Given records:

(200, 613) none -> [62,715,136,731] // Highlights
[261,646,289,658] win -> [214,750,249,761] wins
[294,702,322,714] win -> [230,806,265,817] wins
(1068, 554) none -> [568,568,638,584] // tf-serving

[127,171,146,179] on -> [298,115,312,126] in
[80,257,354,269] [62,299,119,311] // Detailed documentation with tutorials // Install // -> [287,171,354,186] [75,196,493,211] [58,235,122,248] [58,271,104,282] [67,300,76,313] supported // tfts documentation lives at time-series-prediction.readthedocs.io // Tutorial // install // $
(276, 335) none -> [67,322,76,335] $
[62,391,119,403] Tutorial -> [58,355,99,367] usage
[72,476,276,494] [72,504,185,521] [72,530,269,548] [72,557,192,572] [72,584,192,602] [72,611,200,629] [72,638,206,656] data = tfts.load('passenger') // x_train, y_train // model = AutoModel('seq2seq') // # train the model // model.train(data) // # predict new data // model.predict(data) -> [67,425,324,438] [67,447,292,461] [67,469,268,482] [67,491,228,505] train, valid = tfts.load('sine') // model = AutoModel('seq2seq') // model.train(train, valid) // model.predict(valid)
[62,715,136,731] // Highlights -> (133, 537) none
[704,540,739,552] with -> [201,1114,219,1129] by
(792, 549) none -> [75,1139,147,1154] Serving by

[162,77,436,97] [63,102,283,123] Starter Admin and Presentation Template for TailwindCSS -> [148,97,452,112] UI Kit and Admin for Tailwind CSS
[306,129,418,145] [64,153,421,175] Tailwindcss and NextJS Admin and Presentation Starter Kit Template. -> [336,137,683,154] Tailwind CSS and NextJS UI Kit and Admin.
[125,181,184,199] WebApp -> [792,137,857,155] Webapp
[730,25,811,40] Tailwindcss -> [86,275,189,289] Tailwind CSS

Task prompt:
Restate the records above word for word, omitting nothing.

Solution to the exercise:
(200, 613) none -> [62,715,136,731] // Highlights
[261,646,289,658] win -> [214,750,249,761] wins
[294,702,322,714] win -> [230,806,265,817] wins
(1068, 554) none -> [568,568,638,584] // tf-serving

[127,171,146,179] on -> [298,115,312,126] in
[80,257,354,269] [62,299,119,311] // Detailed documentation with tutorials // Install // -> [287,171,354,186] [75,196,493,211] [58,235,122,248] [58,271,104,282] [67,300,76,313] supported // tfts documentation lives at time-series-prediction.readthedocs.io // Tutorial // install // $
(276, 335) none -> [67,322,76,335] $
[62,391,119,403] Tutorial -> [58,355,99,367] usage
[72,476,276,494] [72,504,185,521] [72,530,269,548] [72,557,192,572] [72,584,192,602] [72,611,200,629] [72,638,206,656] data = tfts.load('passenger') // x_train, y_train // model = AutoModel('seq2seq') // # train the model // model.train(data) // # predict new data // model.predict(data) -> [67,425,324,438] [67,447,292,461] [67,469,268,482] [67,491,228,505] train, valid = tfts.load('sine') // model = AutoModel('seq2seq') // model.train(train, valid) // model.predict(valid)
[62,715,136,731] // Highlights -> (133, 537) none
[704,540,739,552] with -> [201,1114,219,1129] by
(792, 549) none -> [75,1139,147,1154] Serving by

[162,77,436,97] [63,102,283,123] Starter Admin and Presentation Template for TailwindCSS -> [148,97,452,112] UI Kit and Admin for Tailwind CSS
[306,129,418,145] [64,153,421,175] Tailwindcss and NextJS Admin and Presentation Starter Kit Template. -> [336,137,683,154] Tailwind CSS and NextJS UI Kit and Admin.
[125,181,184,199] WebApp -> [792,137,857,155] Webapp
[730,25,811,40] Tailwindcss -> [86,275,189,289] Tailwind CSS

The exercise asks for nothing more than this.